The world’s biggest gay festival, Sydney Mardi Gras, has been criticised for being too interested in corporate relationships, rather than community values and local activism.
Earlier this month, festival organisers New Mardi Gras (NMG) refused to give a float to an animal rights group, despite its gay members and having been a fixture at the event for the last 14 years.
Now, a tourism booklet by Australian gay rights advocate Rodney Croome has been banned. Mr Croome, who produces the Tasmanian Gay and Lesbian Visitors’ Guide, will not be allowed to distribute copies or have a themed stall at next weekend’s event.
He said: “The Visitors’ Guide includes information on Tasmanian gay and lesbian history, culture and community not available elsewhere, which patrons of Fair Day [Mardi Gras] will find valuable regardless of whether they are planning a Tasmanian holiday.
“I fought against numerous anti-gay bans in Tasmania in the 1990s – from the banning of our stall at Salamanca Market to the banning of anti-homophobia materials in schools – but never in my wildest dreams did I expect a mainland gay organisation to ban information about Tasmania,” he added.
Mr Croome’s publication has been banned due to NMG’s sponsorship deal with Events New South Wales.

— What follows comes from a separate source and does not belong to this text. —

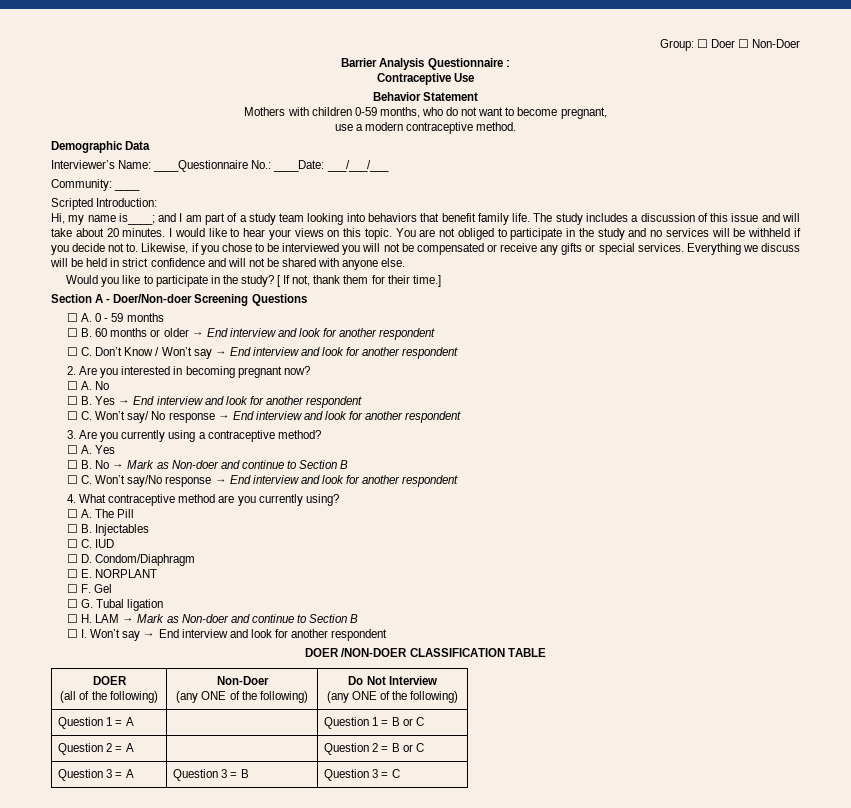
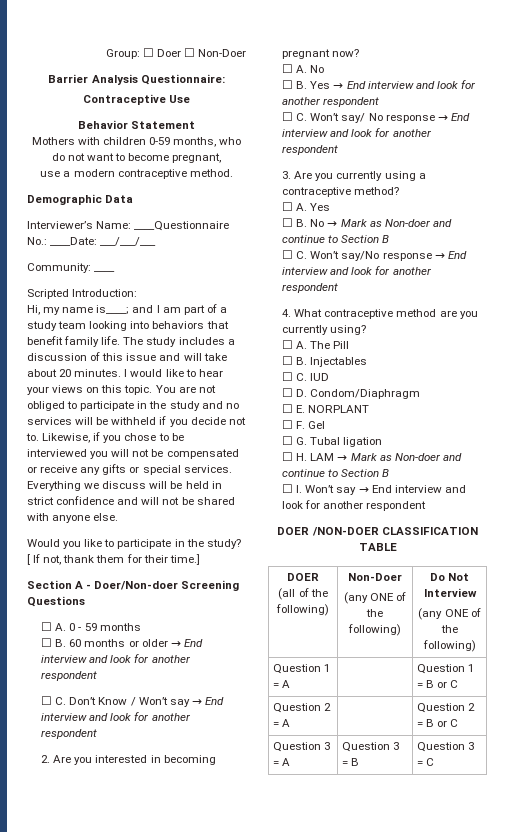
- Barrier Analysis Questionnaire :
+ Barrier Analysis Questionnaire:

He argued this was “censorship” motivated by money.
When Animal Liberation NSW claimed it had been told it was “not queer enough” to warrant a float in the procession, the story was covered by SX magazine before being picked up by gay news outlets around the world, including PinkNews.co.uk.
However, SX writer Peter Hackney found his story was removed from the publication’s website the next day, by order of the publisher.
Writing for The Scavenger, Mr Hackney said: “Exactly why the story was scuppered by SX is unclear – there’s no doubting its newsworthiness, as its viral spread through other media showed.
“Could it be anything to do with the fact that Evolution Publishing (publishers of SX) is the official media partner for NMG [New Mardi Gras]?”
He accused of Mardi Gras of being a “monolith that exists for its own sake – instead of the queer community it represents”.
NMG has a number of deals with companies such as Ikea, bank ANZ and cable television company Foxtel and allows company representatives to join the parade on floats, regardless of how gay they are.
Mr Croome also questioned why NMG signs exclusive sponsorship deals.
“Australia’s other gay and lesbian festivals get by okay without exclusivity clauses in their sponsorship deals, as do other niche travel events like garden shows, and food and wine shows, where Events NSW and Tourism Tasmania participate on an equal footing,” he said.
“Mardi Gras seems blind to the fact that the cost of exclusive contracts in terms of community ill-will far outweighs whatever short-term financial benefit they may have.”
In 2002, the festival was forced into receivership when its financial affairs ran into trouble. It was saved by NMG, a new company set up with funding from various gay groups.
This week, it was reported that for the first time, the parade and after-party will be held on separate days.
Some have claimed that the parade was moved to accommodate a gay cruise company sponsoring the festival, Atlantis Events.
It was claimed that NMG move the parade so it would coincide with the weekend Atlantis Events’ ship was in Sydney, although NMG have blamed this on an “administrative error”.
NMG chief executive Michael Rolik brushed aside the complaints, saying that number restrictions had to be enforced to ensure safety.
He said: “Every year New Mardi Gras faces complaints from some quarter that they have been excluded from some aspect of our festival. It is actually testament to the delicacy and good judgement of the volunteers from our community who are in the front line on many of these decisions that there are so few complaints.”
“We have successive record years in terms of parade participants and we really are at capacity if we want to continue to have a safe parade.
“We have also had to be more stringent in applying our guidelines for entries. That has meant in a number of cases knocking back organisations who have previously been able to get into the parade but whose agenda has always been about issues other than gay pride.
“Of approximately 150 entries in this year’s parade only a handful are from our major sponsors. These are organisations who make a significant contribution to ensure that the parade can happen each year. They are also organisations who we see as leaders in promoting diversity in the workplace and in addressing the needs of the GLBT community.”